Personal information
- Full name: Paul-Georges Ntep de Madiba
- Date of birth: 29 July 1992 (age 34)
- Place of birth: Douala, Cameroon
- Height: 1.80 m (5 ft 11 in)
- Positions: Winger; forward;

Youth career
- 2001–2003: U.S Grigny
- 2003–2005: FC Draveil
- 2005–2007: Viry-Châtillon
- 2007–2008: Linas-Montlhéry
- 2008–2009: Brétigny Foot
- 2009–2012: Auxerre

Senior career*
- Years: Team / Apps / (Gls)
- 2010–2013: Auxerre B / 37 / (7)
- 2012–2014: Auxerre / 51 / (15)
- 2014–2017: Rennes / 74 / (18)
- 2017–2020: VfL Wolfsburg / 15 / (0)
- 2018: → Saint-Étienne (loan) / 13 / (1)
- 2019: VfL Wolfsburg II / 3 / (0)
- 2019–2020: → Kayserispor (loan) / 5 / (0)
- 2020–2021: Guingamp / 14 / (0)
- 2021–2022: Boavista / 16 / (1)
- 2023–2024: Ho Chi Minh City / 9 / (1)

International career
- 2010: France U18 / 1 / (0)
- 2011: France U19 / 2 / (0)
- 2013: France U20 / 5 / (2)
- 2013–2014: France U21 / 15 / (9)
- 2015: France / 2 / (0)
- 2018–2019: Cameroon / 4 / (1)

= Paul-Georges Ntep =

Cameroonian footballer (born 1992)

Paul-Georges Ntep de Madiba (born 29 July 1992) is a Cameroonian former professional footballer who played as a winger or forward. He was a France youth international, and eventually made two appearances for the France national team in 2015. He later switched his allegiance, playing four matches and scoring one goal for the Cameroon national team from 2018 to 2019.

== Club career ==
Ntep was born in Douala, the largest city in Cameroon. He moved to France at the age of eight to live with his aunt who was situated in the commune of Grigny in southern Paris. He began his career at US Ris Orangis and spent two years at the club. During his stint with Ris Orangis, he embarked on several trials with professional clubs, which included Auxerre, however, he was not signed. In 2005, Ntep joined the under-14 team of Viry-Châtillon and, after a year's stint with another amateur club (ESA Linas-Montlhéry), signed with CS Brétigny Foot; a club that trained French internationals Patrice Evra and Jimmy Briand. While training at Brétigny, Ntep impressed club coaches and officials and, in 2009, was offered a three-day trial with professional club Auxerre, with whom Brétigny share a partnership. After a successful trial, he was signed to an stagiaire (internship) contract.

===Auxerre===
Ntep began the 2009–10 season training with the club's under-18 team. Midway through the season, he joined the club's reserve team in the Championnat de France amateur. Ntep appeared in 14 matches for the team scoring two goals. For the 2010–11 season, he began training with the senior team. Ntep was also named to the team's roster to appear in the UEFA Champions League. On 16 October 2010, he made the bench in the team's 1–0 defeat to Bordeaux. A week later, Ntep made his professional debut in a Coupe de la Ligue match against Bastia appearing as a substitute in the 31st minute for Dennis Oliech. Auxerre won the match 4–0.

===Rennes===
On 30 January 2014, Ntep joined Ligue 1 side Stade Rennais on a three-and-a-half-year deal.

===VfL Wolfsburg===
In January 2017, Ntep joined the squad of German Bundesliga team VfL Wolfsburg on a contract until 2021. On 11 February 2020, Wolfsburg released Ntep.

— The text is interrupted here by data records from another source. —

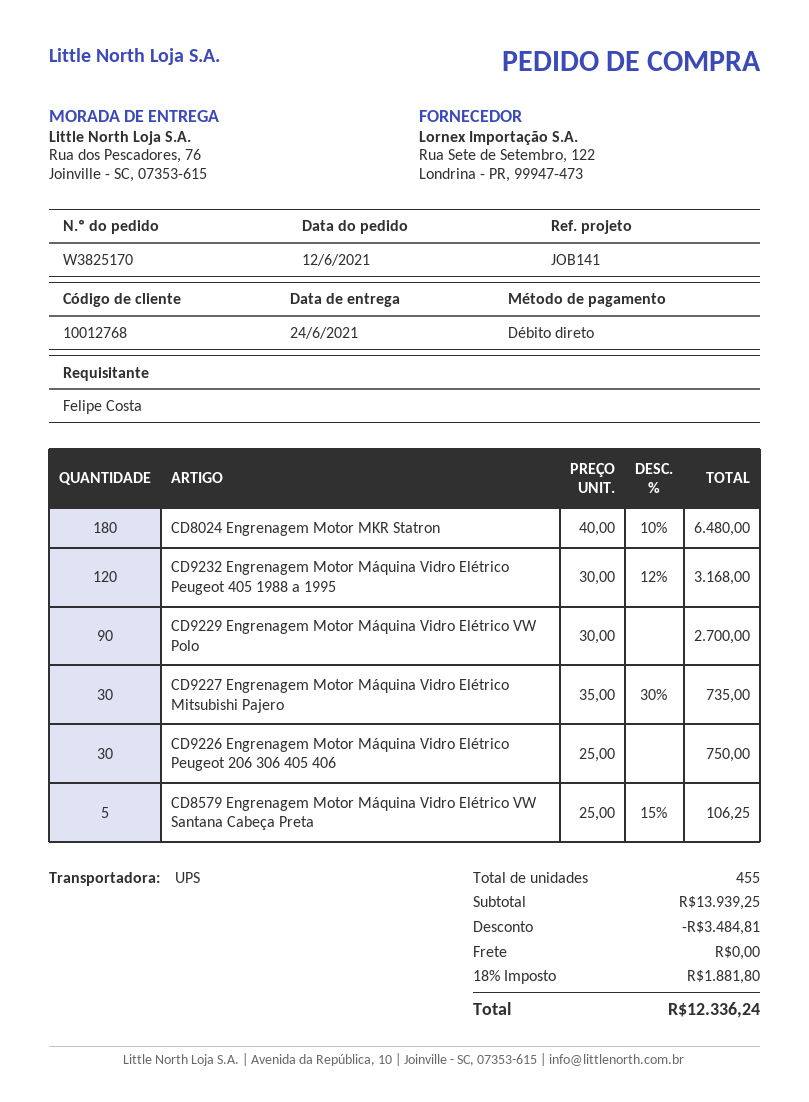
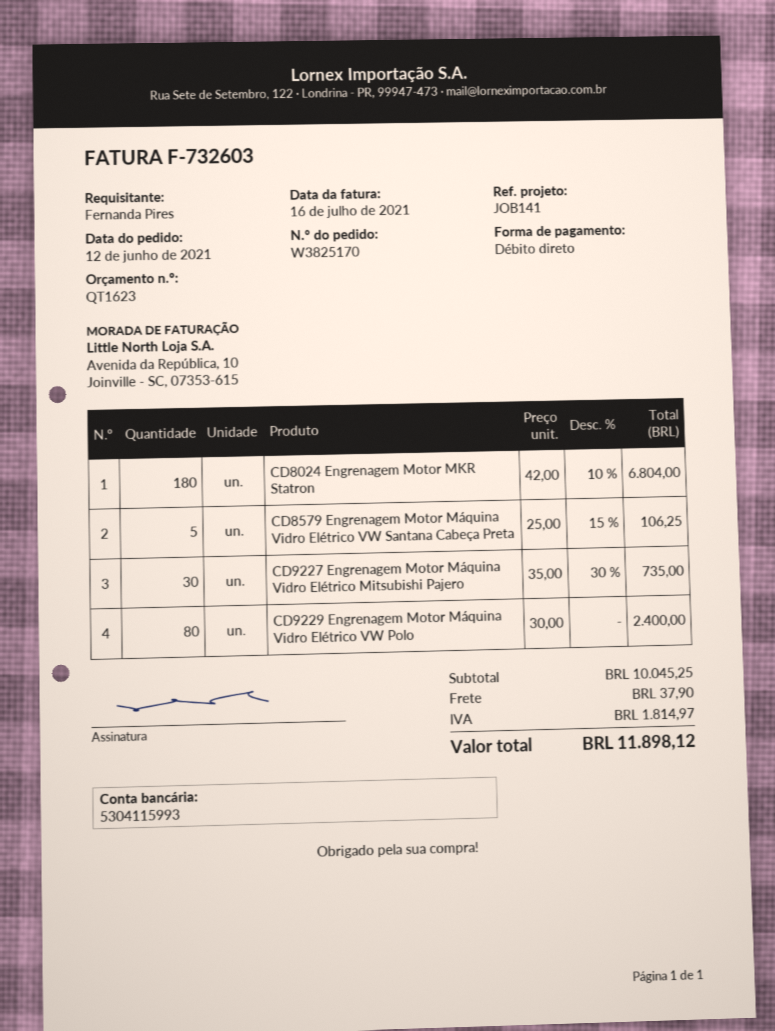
ordered by: Felipe Costa -> Fernanda Pires
CD8024 Engrenagem Motor MKR Statron: 180 x 40.00 - 10% = 6480.00 -> 180 x 42.00 - 10% = 6804.00
CD9232 Engrenagem Motor Máquina Vidro Elétrico Peugeot 405 1988 a 1995: 120 x 30.00 - 12% = 3168.00 -> none
CD9229 Engrenagem Motor Máquina Vidro Elétrico VW Polo: 90 x 30.00 = 2700.00 -> 80 x 30.00 = 2400.00
CD9226 Engrenagem Motor Máquina Vidro Elétrico Peugeot 206 306 405 406: 30 x 25.00 = 750.00 -> none
subtotal: 13939.25 -> 10045.25
discount: 3484.81 -> none
shipping: 0.00 -> 37.90
tax: 1881.80 -> 1814.97
total: 12336.24 -> 11898.12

===Saint-Étienne (loan)===
On 17 January 2018, Ntep joined Ligue 1 side Saint-Étienne on a season-long loan.

===Kayserispor (loan)===
On 25 August 2019, Ntep joined Turkish club Kayserispor on a season-long loan.

=== Guingamp ===
On 13 May 2020, Guingamp confirmed the signing of Ntep on a free transfer.

=== Boavista ===
After a disappointing season in Ligue 2, his contract with Guingamp ended and Ntep once again became a free agent, allowing him to join Primeira Liga club Boavista after the end of the regular transfer window, being announced as a new signing on 4 September 2021 by the Porto team. With a total of 19 appearances for Boavista, and one goal, Ntep left the club at the end of the 2021–22 season.

===Ho Chi Minh City===
On 26 September 2023, Ntep signed for V.League 1 club Ho Chi Minh City on a free transfer.
He played his tenth and last game with the Vietnamese side in March 2024.

===Retirement===
In December 2024, he announced his retirement from football at 32 years old, after having been a free agent for nine months.

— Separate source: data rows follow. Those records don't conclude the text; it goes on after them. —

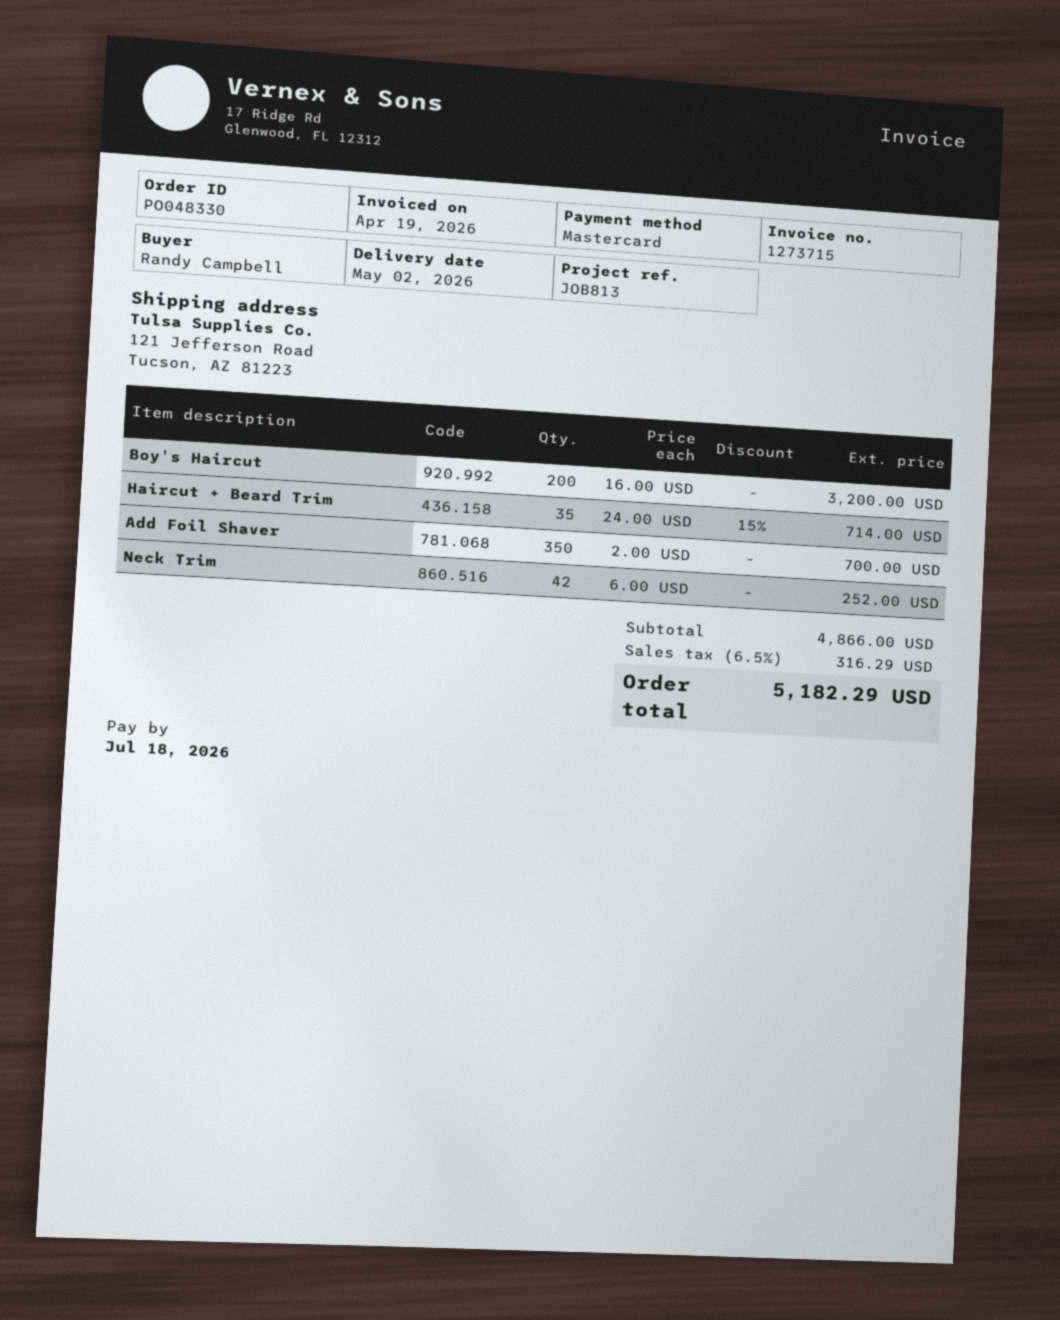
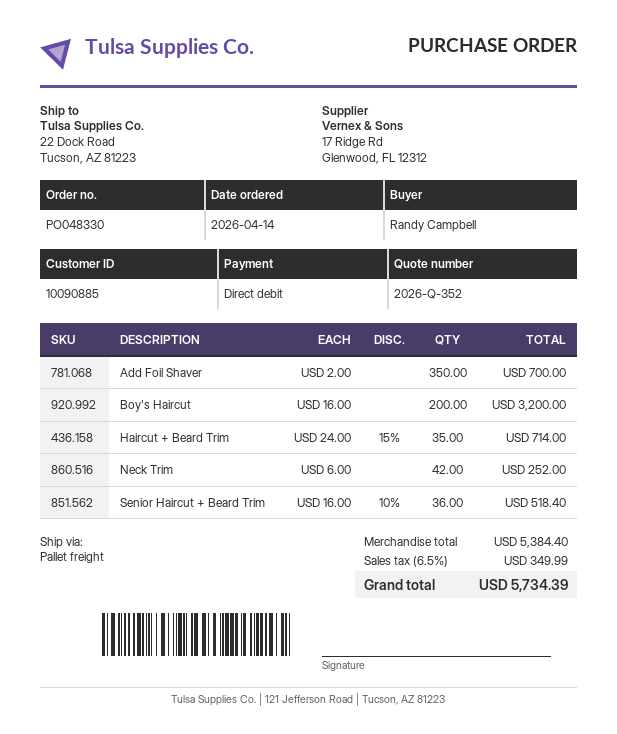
payment method: Mastercard -> direct debit
ship to: 121 Jefferson Road, Tucson, AZ 81223 -> 22 Dock Road, Tucson, AZ 81223
Senior Haircut + Beard Trim: none -> 36 x 16.00 - 10% = 518.40
subtotal: 4866.00 -> 5384.40
tax: 6.5% = 316.29 -> 6.5% = 349.99
total: 5182.29 -> 5734.39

== International career ==
=== France ===
Though Ntep was born in Cameroon, he is a French youth international having starred for the under-18 team in 2010. Three years later, he received the call from France U21 to compete in the Toulon Tournament.

He is eligible to play for either Cameroon or France at senior level. On 24 May 2015, Ntep received a call-up to France's senior squad by coach Didier Deschamps to play in friendlies against Belgium and Albania. He made his debut on 7 June 2015 in a 4–3 defeat to Belgium.

=== Cameroon ===
In August 2018 Ntep switched his allegiance to Cameroon and was nominated for the match against Comoros in the 2019 Africa Cup of Nations qualification Group B.

==Style of play==
At the age of 18, Ntep was known for his quick pace and technical skill as a striker.

==Personal life==
Ntep is the cousin of the rugby player Charles-Edouard Ekwah Elimby and the footballers Pierre Ekwah, Ludéric, Romaric and Emeric Etonde.

==Career statistics==
Scores and results list Cameroon's goal tally first, score column indicates score after each Ntep goal.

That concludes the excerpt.